Input records:
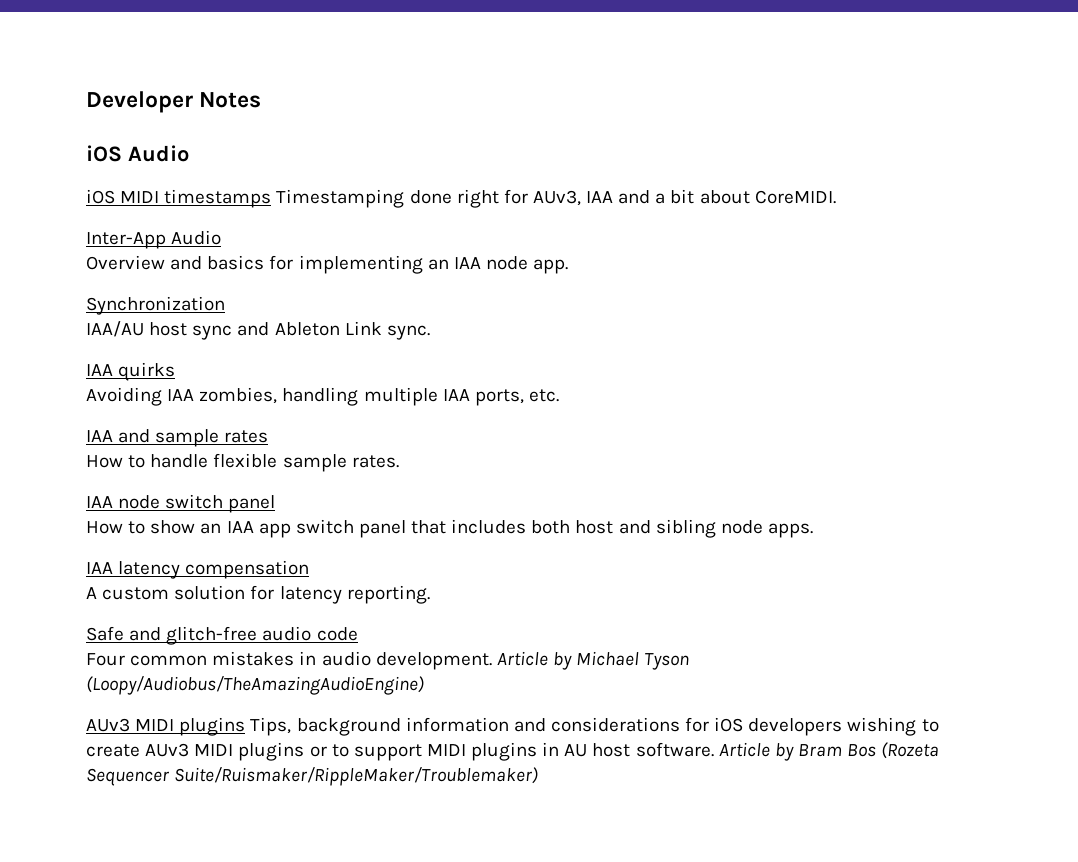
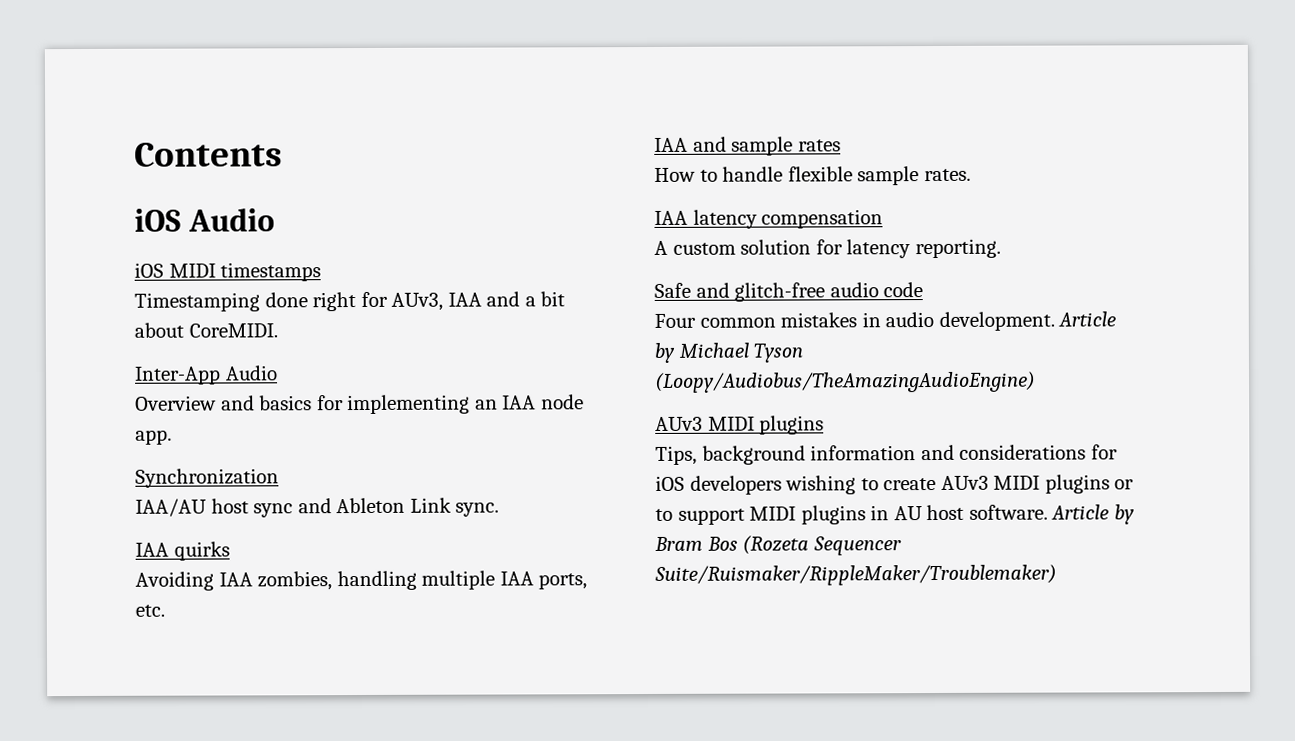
- Developer Notes
+ Contents
- iOS MIDI timestamps Timestamping done right for AUv3, IAA and a bit about CoreMIDI.
+ iOS MIDI timestamps
+ Timestamping done right for AUv3, IAA and a bit about CoreMIDI.
- IAA node switch panel
- How to show an IAA app switch panel that includes both host and sibling node apps.
  Article by Michael Tyson (Loopy/Audiobus/TheAmazingAudioEngine)
- AUv3 MIDI plugins Tips, background information and considerations for iOS developers wishing to create AUv3 MIDI plugins or to support MIDI plugins in AU host software.
+ AUv3 MIDI plugins
+ Tips, background information and considerations for iOS developers wishing to create AUv3 MIDI plugins or to support MIDI plugins in AU host software.

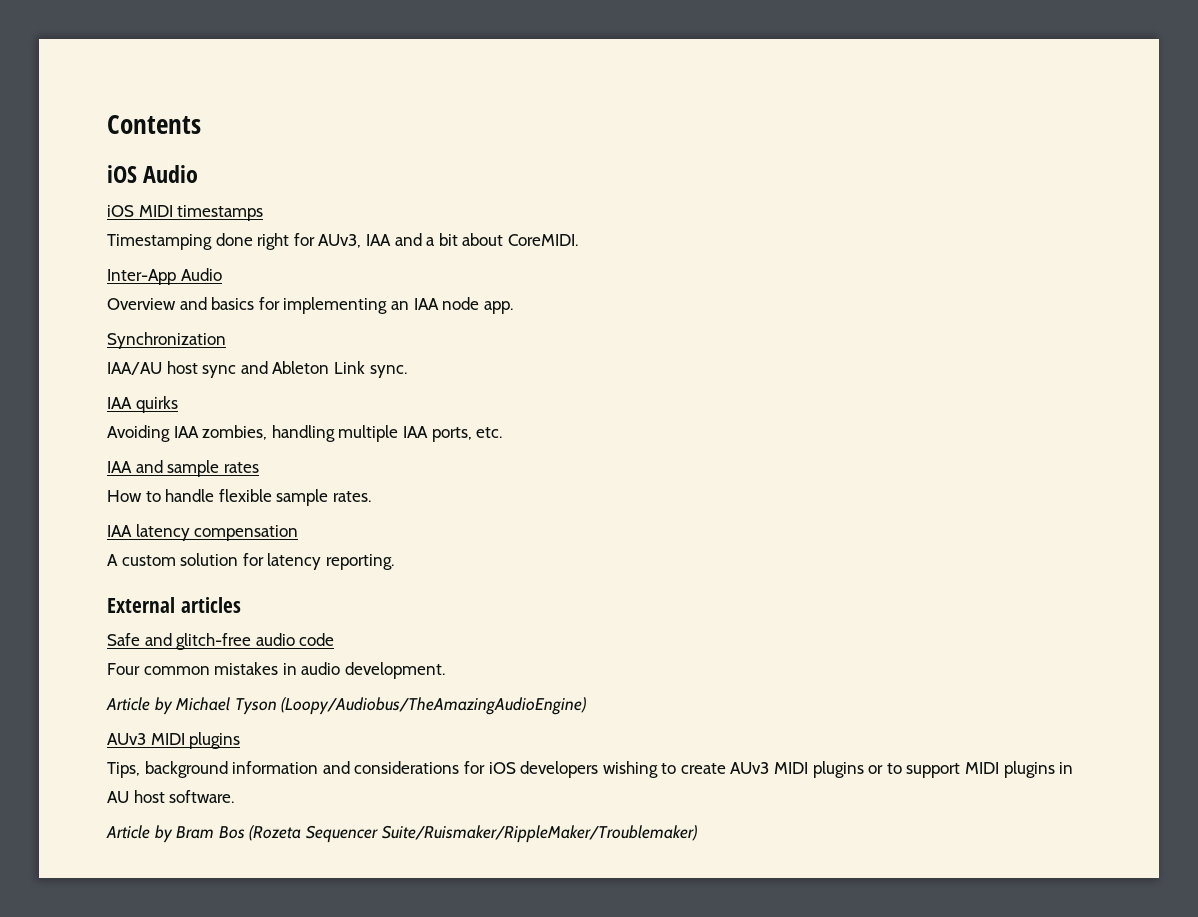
+ External articles
- Four common mistakes in audio development. Article by Michael Tyson (Loopy/Audiobus/TheAmazingAudioEngine)
+ Four common mistakes in audio development.
+ Article by Michael Tyson (Loopy/Audiobus/TheAmazingAudioEngine)
- Tips, background information and considerations for iOS developers wishing to create AUv3 MIDI plugins or to support MIDI plugins in AU host software. Article by Bram Bos (Rozeta Sequencer Suite/Ruismaker/RippleMaker/Troublemaker)
+ Tips, background information and considerations for iOS developers wishing to create AUv3 MIDI plugins or to support MIDI plugins in AU host software.
+ Article by Bram Bos (Rozeta Sequencer Suite/Ruismaker/RippleMaker/Troublemaker)

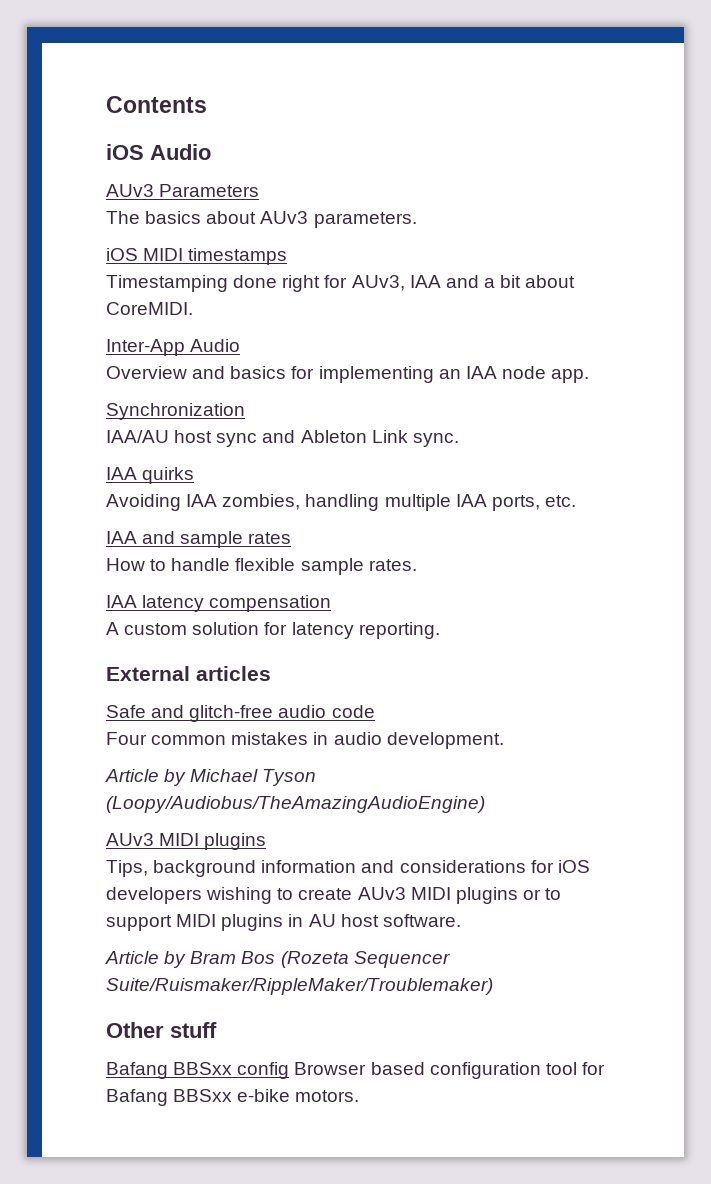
+ AUv3 Parameters
+ The basics about AUv3 parameters.
+ Other stuff
+ Bafang BBSxx config Browser based configuration tool for Bafang BBSxx e-bike motors.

Task details:
Give every entry back unchanged, with no pictures.

Exercise output:
- Developer Notes
+ Contents
- iOS MIDI timestamps Timestamping done right for AUv3, IAA and a bit about CoreMIDI.
+ iOS MIDI timestamps
+ Timestamping done right for AUv3, IAA and a bit about CoreMIDI.
- IAA node switch panel
- How to show an IAA app switch panel that includes both host and sibling node apps.
  Article by Michael Tyson (Loopy/Audiobus/TheAmazingAudioEngine)
- AUv3 MIDI plugins Tips, background information and considerations for iOS developers wishing to create AUv3 MIDI plugins or to support MIDI plugins in AU host software.
+ AUv3 MIDI plugins
+ Tips, background information and considerations for iOS developers wishing to create AUv3 MIDI plugins or to support MIDI plugins in AU host software.

+ External articles
- Four common mistakes in audio development. Article by Michael Tyson (Loopy/Audiobus/TheAmazingAudioEngine)
+ Four common mistakes in audio development.
+ Article by Michael Tyson (Loopy/Audiobus/TheAmazingAudioEngine)
- Tips, background information and considerations for iOS developers wishing to create AUv3 MIDI plugins or to support MIDI plugins in AU host software. Article by Bram Bos (Rozeta Sequencer Suite/Ruismaker/RippleMaker/Troublemaker)
+ Tips, background information and considerations for iOS developers wishing to create AUv3 MIDI plugins or to support MIDI plugins in AU host software.
+ Article by Bram Bos (Rozeta Sequencer Suite/Ruismaker/RippleMaker/Troublemaker)

+ AUv3 Parameters
+ The basics about AUv3 parameters.
+ Other stuff
+ Bafang BBSxx config Browser based configuration tool for Bafang BBSxx e-bike motors.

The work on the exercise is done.